Induction of antiviral responses against avian influenza virus in embryonated chicken eggs with Toll-like receptor ligands

Early responses against viruses, such as avian influenza virus (AIV), may be induced by Toll-like receptor (TLR) pathways. In the present study, an in ovo model was employed to study the antiviral activities of TLR ligands. It was hypothesized that administration of TLR ligands in ovo at the appropriate dose and time can reduce AIV titer in embryonated chicken eggs. Moreover, the study aimed to determine the mechanisms involved in the TLR-mediated antiviral responses in the chorioallantoic membrane (CAM).

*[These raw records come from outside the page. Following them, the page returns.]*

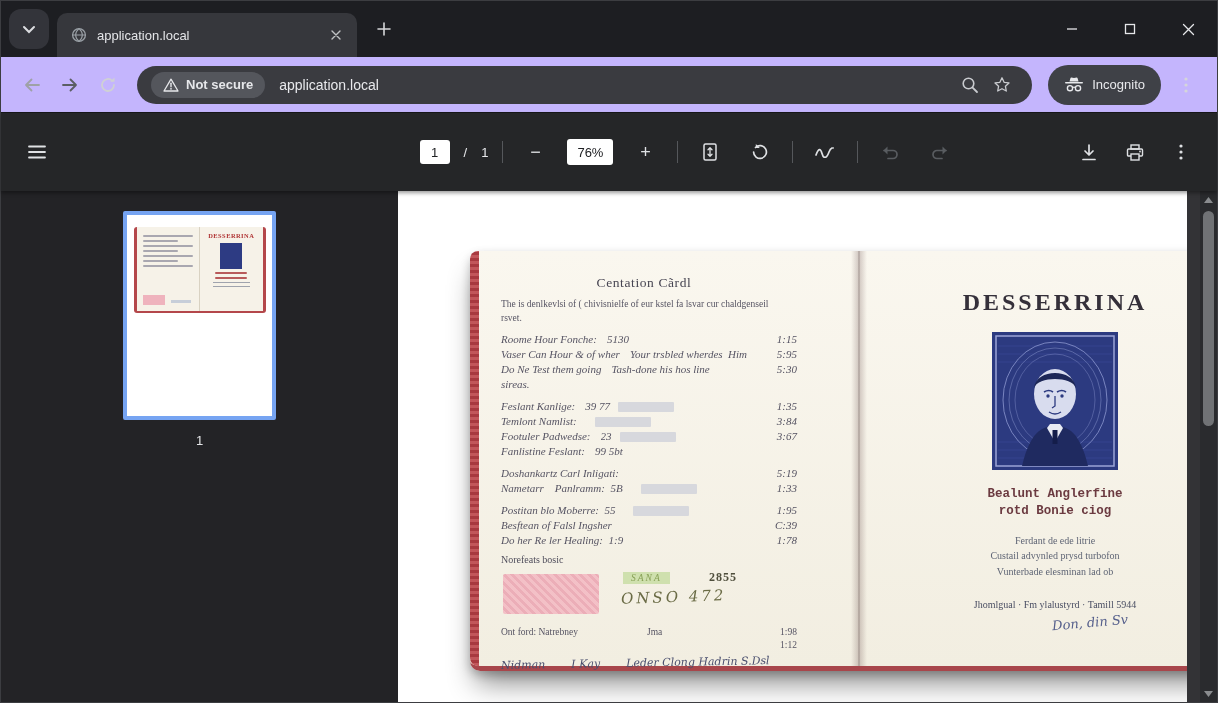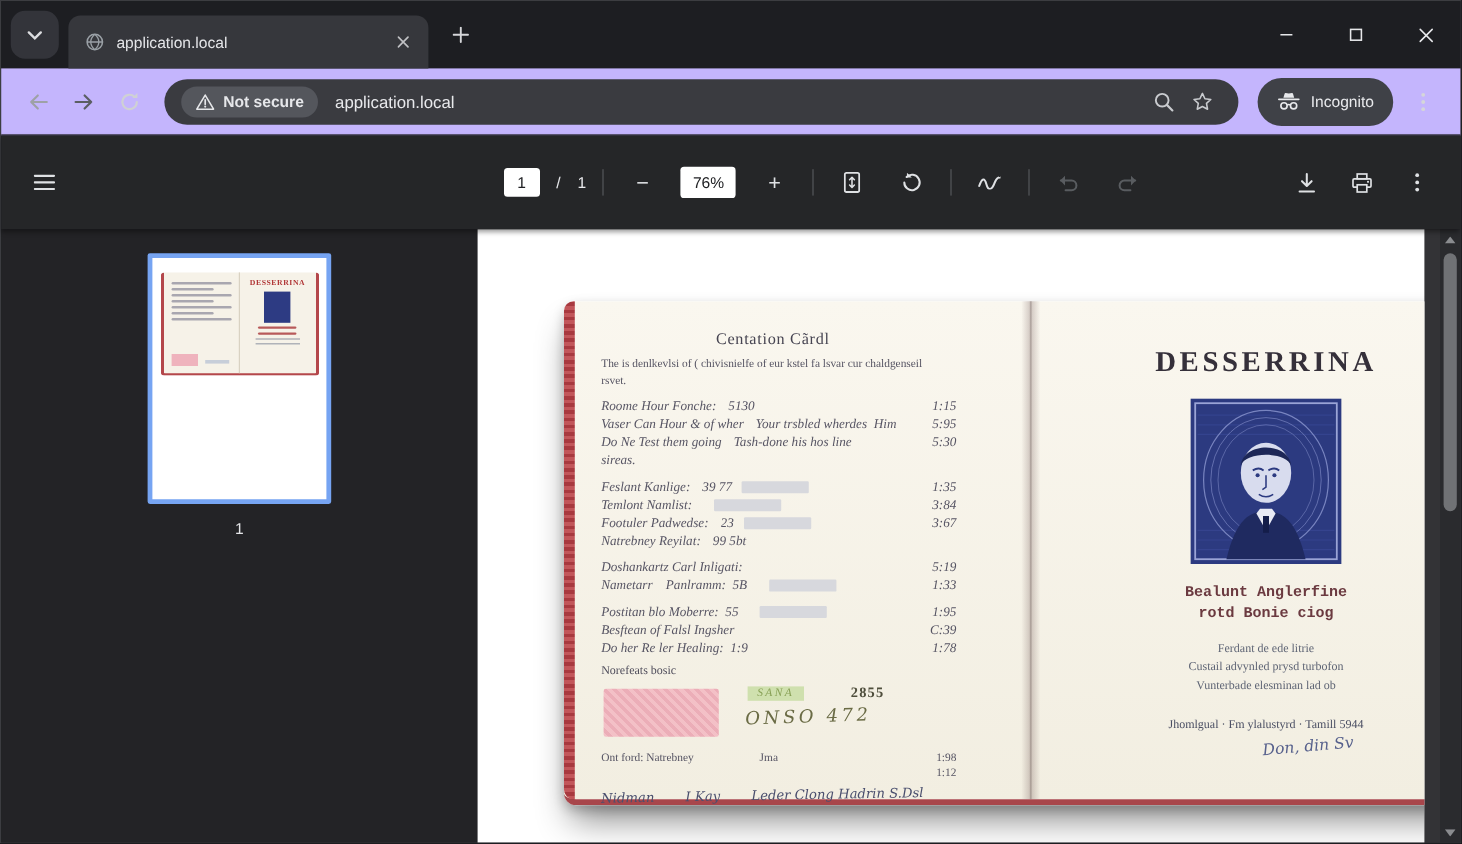--- a/index.html
+++ b/index.html
@@ -399,7 +399,7 @@
                 <span class="num">3:67</span>
               </div>
             <div class="frow">
-                <span class="lb">Natrebney Reyilat:</span>
+                <span class="lb">Fanlistine Feslant:</span>
                 <span class="val">99 5bt</span>
                 <span class="num"></span>
               </div>

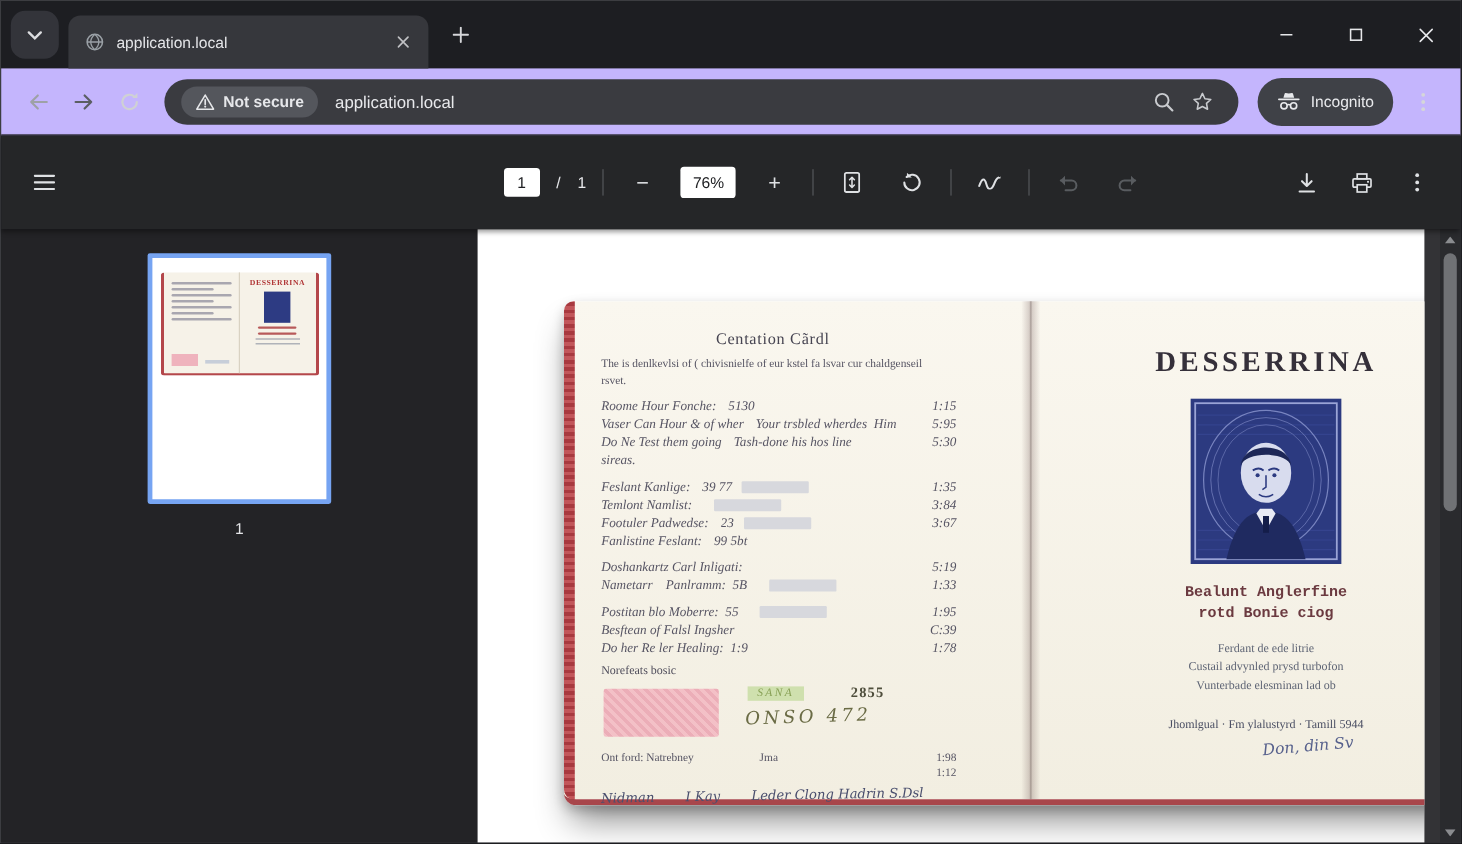--- a/index.html
+++ b/index.html
@@ -88,7 +88,7 @@
   .greenchip { position:absolute; left:122px; top:2px; background:#cfe0ae; color:#87a055; font-size:9.5px; letter-spacing:2px; padding:1px 8px; font-style:italic; }
   .serial { position:absolute; left:208px; top:0; color:#4f4e3c; font-weight:bold; font-size:12px; letter-spacing:1px; }
   .hand { position:absolute; left:120px; top:18px; color:#6a6b45; font-size:15px; font-style:italic; letter-spacing:3px; transform:rotate(-2deg); font-family:"DejaVu Serif",serif; }
-  .footrow { display:flex; font-size:9.5px; width:296px; line-height:13px; }
+  .footrow { display:flex; font-size:9.5px; width:296px; line-height:13px;gap:14px; }
   .footrow .f1 { width:132px; } .footrow .f2 { flex:1; } .footrow .fn { width:40px; text-align:right; }
   .sigrow { display:flex; gap:26px; font-size:11px; font-style:italic; color:#4a4f6e; margin-top:4px; transform:rotate(-1deg); font-family:"DejaVu Serif",serif; }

Embryonated eggs (10-14 day old) were treated with TLR2, 4, 7, and 21 ligands using different doses and times pre- and post-AIV infection. The results revealed that treatment of embryonated chicken eggs with TLR ligands reduced AIV replication. Further analysis showed that TLR ligands induced interferon (IFN)-gamma and IFN stimulatory genes in the CAM, which may have played a role in the reduction of the AIV titer. The timing and dose of TLR ligands administration had significant impacts on the outcome of the treated eggs. In conclusion, the present study demonstrated that the in ovo route may be employed to determine the antiviral characteristics of TLR ligands against AIV.